Store re-openings also boosted revenue, while online sales more than tripled.

Kingfisher’s UK stores, as well as those in France, were closed in mid-March due to lockdown measures to stop the spread of coronavirus. Although B&Q’s UK stores only started reopening in late April, online sales continued to see a huge increase, it said.

The retailer made click-and-collect and home delivery options available and the group saw online sales surge more than 200% in both May and June.

According to the Office for National Statistics, retail sales across the UK partly recovered in May driven by DIY stores and garden centres reopening.

Sales were boosted by a 42% rise at household goods stores, such as hardware, furniture and paint shops, it said.

Kingfisher said that good weather had also helped demand – in addition to people having more time to spend on DIY improvements while they spent more time at home.

In June, the group said it would recruit 3,000 to 4,000 more workers to meet the rising demand, about half of them in the UK.

Kingfisher boss Thierry Garnier said the firm’s new recruits would be “temporary” during the summer, depending on what happened to demand after coronavirus measures were eased.

The DIY group is one of the few large retailers to add to its workforce instead of cutting jobs amid the pandemic.

DIY is one area that has done well during lockdown.

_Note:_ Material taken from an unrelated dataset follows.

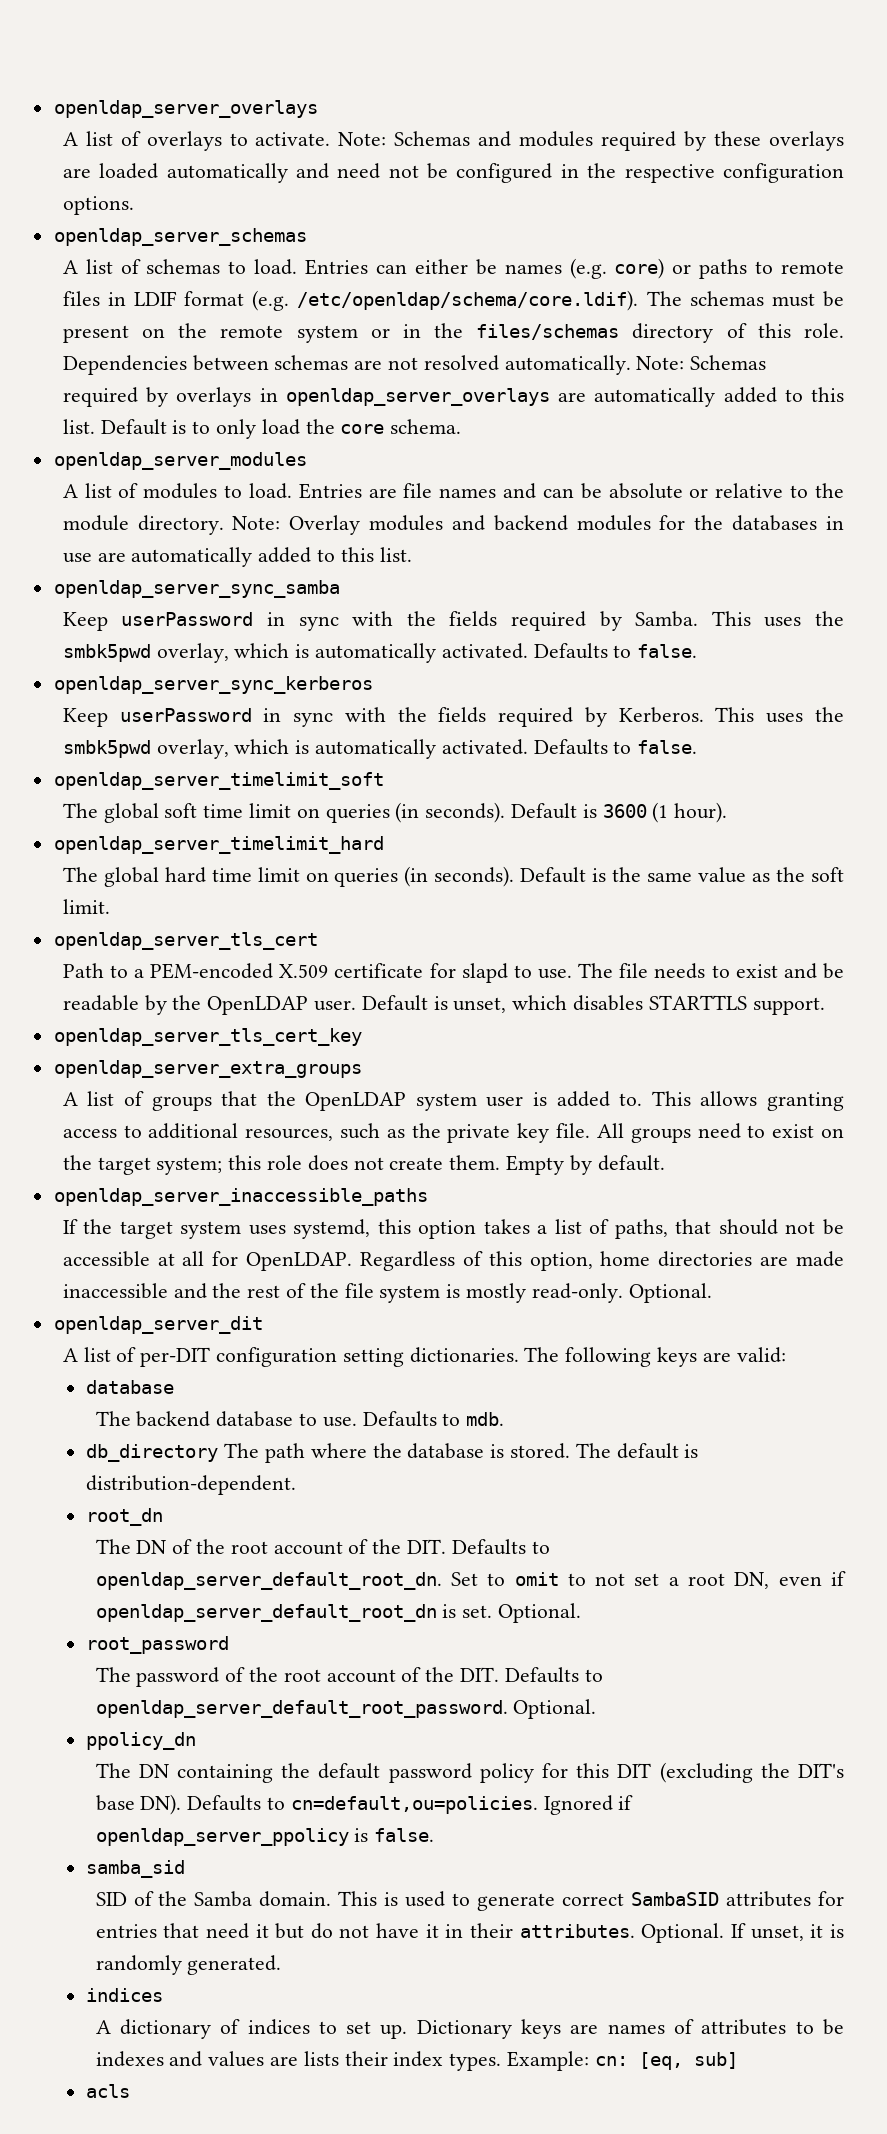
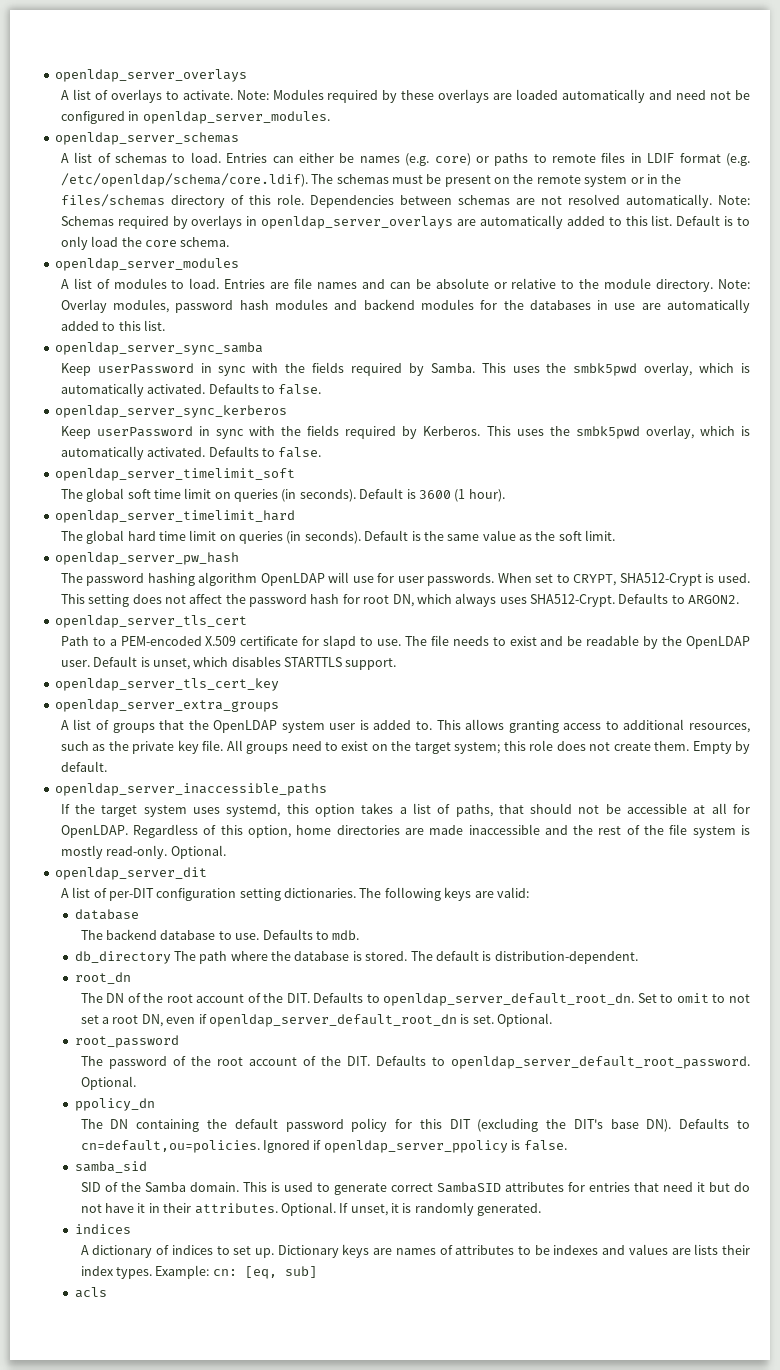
[394,131,594,147] Schemas and modules -> [272,89,324,100] Modules
[587,163,844,183] [62,196,134,215] the respective configuration options. -> [142,111,330,124] openldap_server_modules.
(361, 525) none -> [113,299,269,313] modules, password hash
(110, 906) none -> [54,552,239,565] [60,572,751,586] [60,593,740,607] // openldap_server_pw_hash // The password hashing algorithm OpenLDAP will use for user passwords. When set to CRYPT, SHA512-Crypt is used. This setting does not affect the password hash for root DN, which always uses SHA512-Crypt. Defaults to ARGON2.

Other businesses that have seen buoyant sales include supermarkets and online-only fashion stores.

Sainsbury’s, for example, saw grocery sales up 10.5% during the lockdown, fuelled by online orders. Online fashion firm Asos also reported an increase in group sales of 10% to £1bn in the four months to 30 June.

Despite Kingfisher’s strong performance, the group said in a statement on Wednesday that it would not give guidance for the second half of the year due to “uncertainty around Covid-19 and the wider economic outlook”.

It also said its sales over the six months to 18 July were down 3.7% compared with the same period last year.